Code change snippets

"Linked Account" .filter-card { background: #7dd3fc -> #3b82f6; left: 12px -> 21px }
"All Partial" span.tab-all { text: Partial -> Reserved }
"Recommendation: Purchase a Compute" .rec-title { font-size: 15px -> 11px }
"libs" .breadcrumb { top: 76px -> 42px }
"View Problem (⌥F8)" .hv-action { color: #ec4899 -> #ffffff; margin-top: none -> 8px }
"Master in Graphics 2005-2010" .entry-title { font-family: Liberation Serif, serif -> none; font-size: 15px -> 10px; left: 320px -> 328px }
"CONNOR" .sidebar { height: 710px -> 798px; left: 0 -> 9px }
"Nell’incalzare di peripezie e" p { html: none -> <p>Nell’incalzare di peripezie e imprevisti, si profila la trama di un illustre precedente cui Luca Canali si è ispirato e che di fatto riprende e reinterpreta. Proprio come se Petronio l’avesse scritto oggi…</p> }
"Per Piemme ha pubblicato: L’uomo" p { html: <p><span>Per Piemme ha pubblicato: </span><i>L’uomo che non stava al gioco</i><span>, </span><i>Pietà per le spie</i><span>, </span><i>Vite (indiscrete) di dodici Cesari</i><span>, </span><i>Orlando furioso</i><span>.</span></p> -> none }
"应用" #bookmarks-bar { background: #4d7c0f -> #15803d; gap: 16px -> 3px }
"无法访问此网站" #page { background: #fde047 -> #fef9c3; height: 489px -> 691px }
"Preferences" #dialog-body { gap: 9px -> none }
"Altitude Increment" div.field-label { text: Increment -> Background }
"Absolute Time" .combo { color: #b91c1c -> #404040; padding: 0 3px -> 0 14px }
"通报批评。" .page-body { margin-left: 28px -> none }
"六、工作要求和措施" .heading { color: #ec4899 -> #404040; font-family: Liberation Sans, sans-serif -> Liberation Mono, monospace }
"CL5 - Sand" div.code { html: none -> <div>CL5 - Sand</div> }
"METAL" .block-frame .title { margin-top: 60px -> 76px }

▸ **Exercise objective**
Could you retype exactly the lines above from the one containing "none -> <div>CL5" through the last line of the records, both included, and nothing else?

▸ **Exercise output**
"CL5 - Sand" div.code { html: none -> <div>CL5 - Sand</div> }
"METAL" .block-frame .title { margin-top: 60px -> 76px }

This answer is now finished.